In this study, we synthesized MeTro gels with tunable physical properties, which can be used in both 3D elastic environments for cell encapsulation and 2D films for cellular attachment and growth. These hydrogels can be made in a variety of shapes and sizes, and present several advantages over other elastin-derived hydrogels and synthetic elastomers. First, MeTro gels are formed rapidly within 35 seconds, which is shorter than the typical time (~ 24 h) required to chemically crosslink elastin-based hydrogels [15, 17]. Second, the photocrosslinking of MeTro gels in aqueous solution eliminates the use of toxic crosslinkers [15, 25] and organic solvents [18] during the hydrogel synthesis.
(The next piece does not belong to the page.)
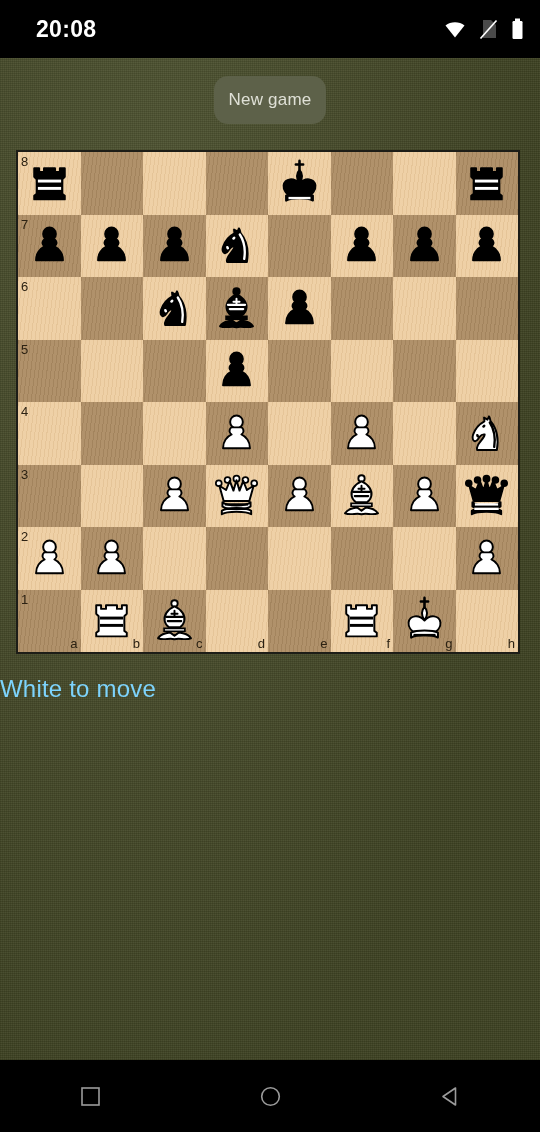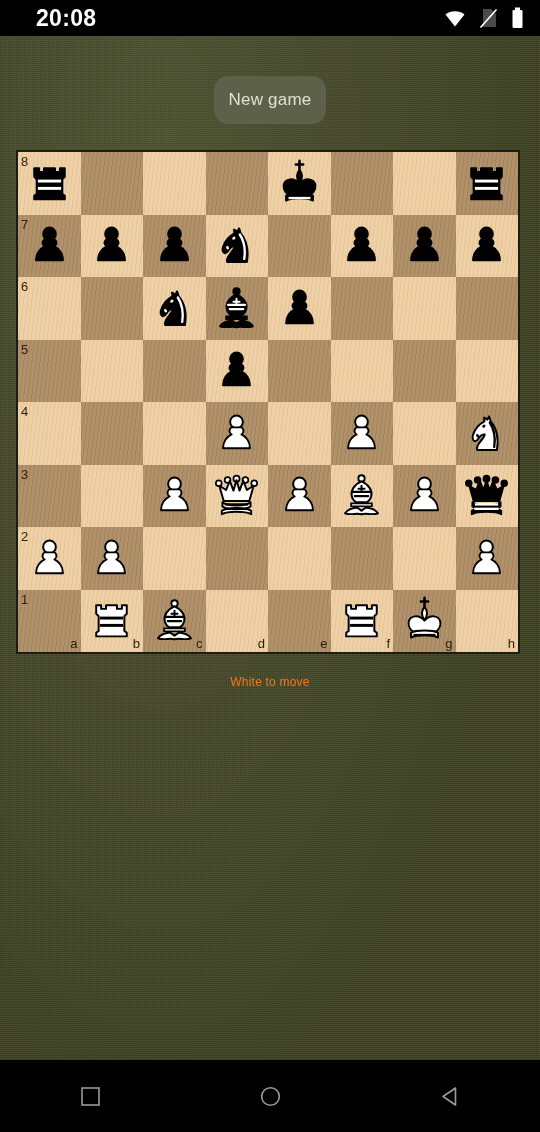"20:08" #status-bar { height: 36px -> 58px }
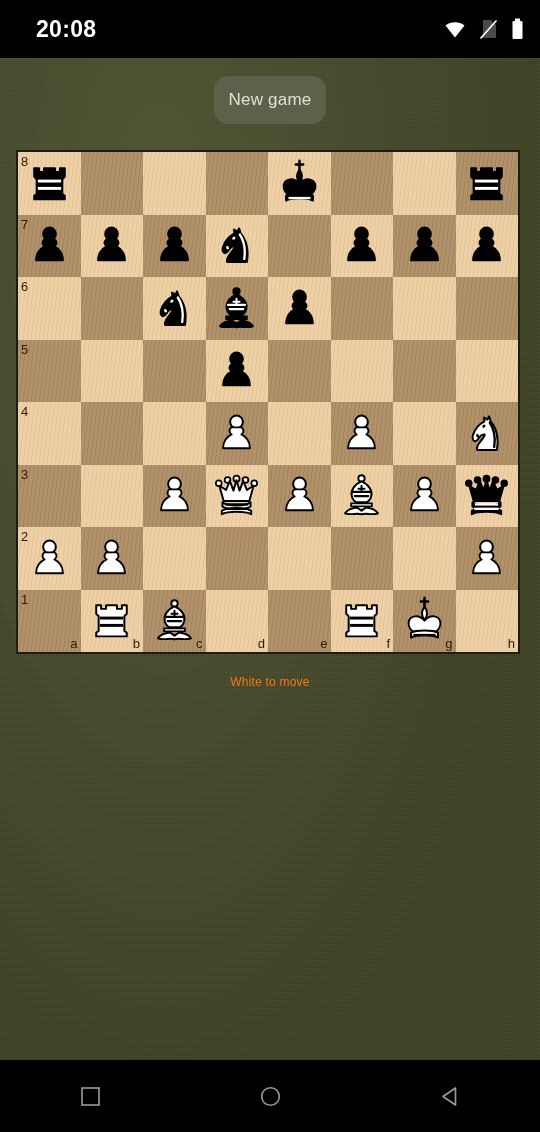"White to move" #status-text { color: #f97316 -> #7dd3fc; font-size: 12px -> 24px; text-align: center -> none }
Third, the potential to directly encapsulate cells rapidly within the MeTro gels allows for a pronounced cell distribution throughout the matrix, overcoming problems associated with minimal cell penetration into 3D matrices post-casting due to common issues such as low porosity, pore connectivity and small pore sizes [15, 17]. Fourth, unlike other synthetic elastomers such as polyurethane [33], the use of biodegradable MeTro gels do not cause cytotoxicity through in vivo degradation, as the gels are formed from a human protein. Fifth, tropoelastin-based materials are more stable [15] compared to some biodegradable elastomers such as PGS [34], thus providing mechanical support until new tissues form. Sixth, the presence of the full secreted tropoelastin amino acid sequence including the cell-interactive C-terminus imparts cell-interactive functions to the MeTro gels by providing endogenous integrin αVβ3 cell binding sites [35].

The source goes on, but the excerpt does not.